Below are entries; copy exactly the lines from the one with "text: alle Schwägerin" through the one with "text: 11.08 ->", both included, and leave out the rest.

[DATA FOR THIS EXERCISE]
######
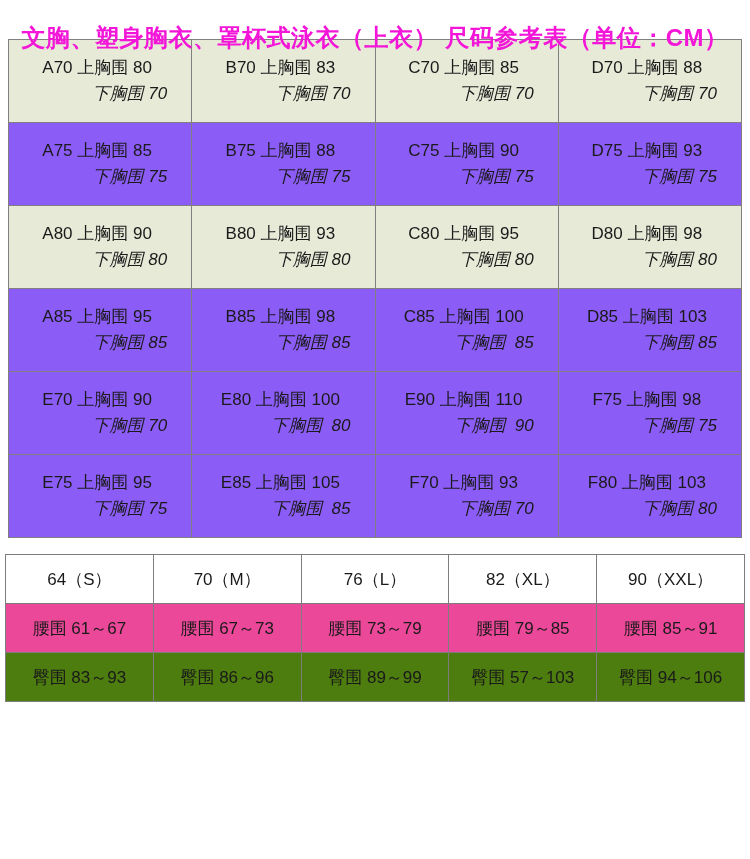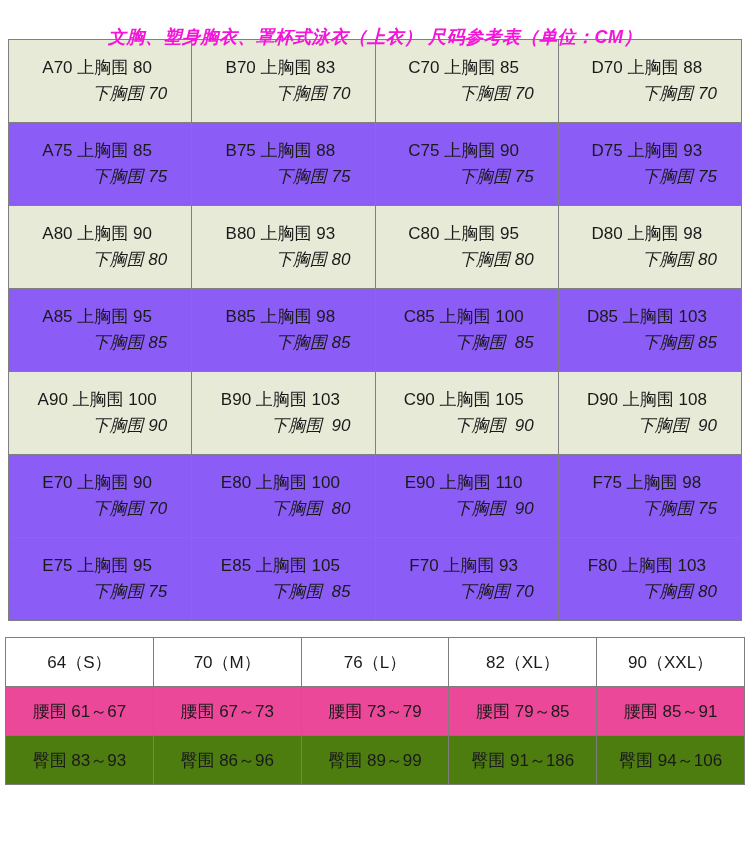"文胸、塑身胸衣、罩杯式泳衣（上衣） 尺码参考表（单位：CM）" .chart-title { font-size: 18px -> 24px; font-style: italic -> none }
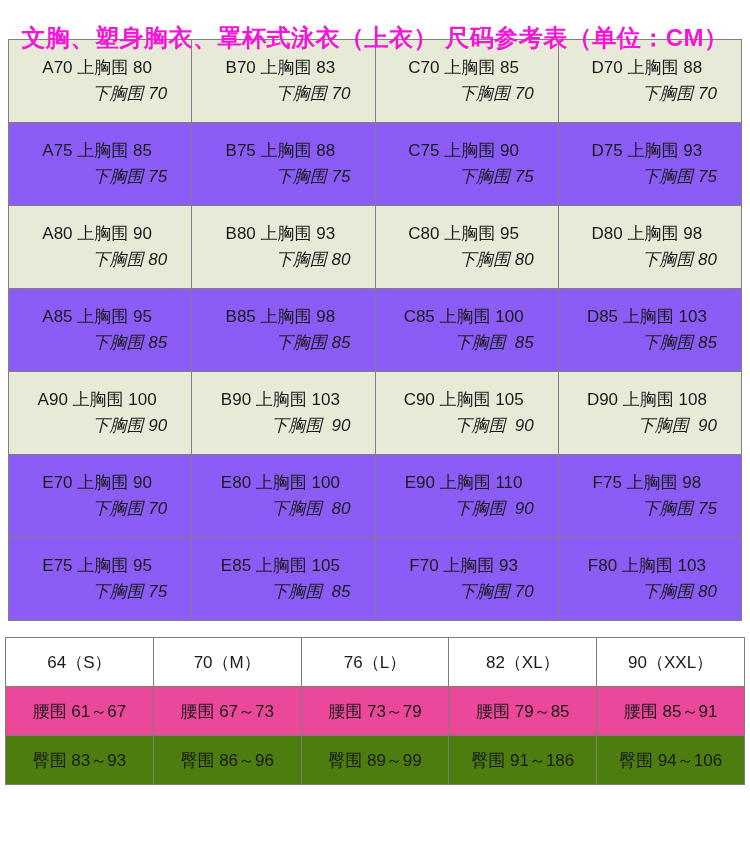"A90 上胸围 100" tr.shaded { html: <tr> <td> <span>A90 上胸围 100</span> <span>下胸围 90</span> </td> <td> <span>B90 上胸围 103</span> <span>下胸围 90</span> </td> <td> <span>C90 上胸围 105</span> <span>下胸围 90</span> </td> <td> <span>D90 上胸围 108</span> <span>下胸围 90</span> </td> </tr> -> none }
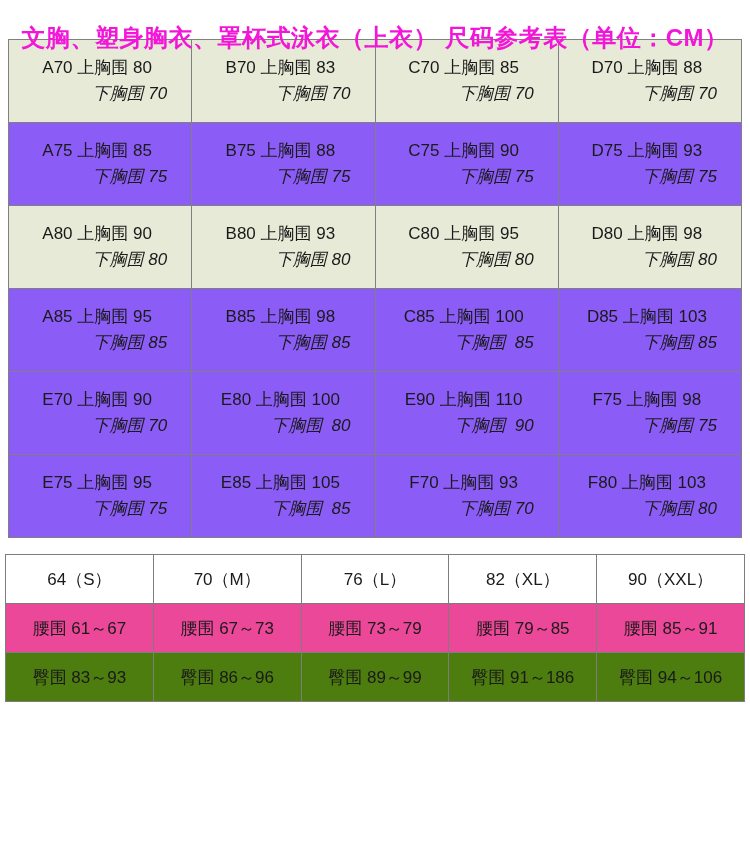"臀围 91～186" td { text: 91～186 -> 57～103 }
######
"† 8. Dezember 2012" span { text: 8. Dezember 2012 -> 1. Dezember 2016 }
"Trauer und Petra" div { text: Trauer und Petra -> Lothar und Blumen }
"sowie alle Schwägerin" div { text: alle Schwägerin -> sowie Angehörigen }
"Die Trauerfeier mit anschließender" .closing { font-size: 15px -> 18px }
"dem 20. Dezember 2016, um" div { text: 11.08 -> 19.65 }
######
[ANSWER TO THIS TASK]
"sowie alle Schwägerin" div { text: alle Schwägerin -> sowie Angehörigen }
"Die Trauerfeier mit anschließender" .closing { font-size: 15px -> 18px }
"dem 20. Dezember 2016, um" div { text: 11.08 -> 19.65 }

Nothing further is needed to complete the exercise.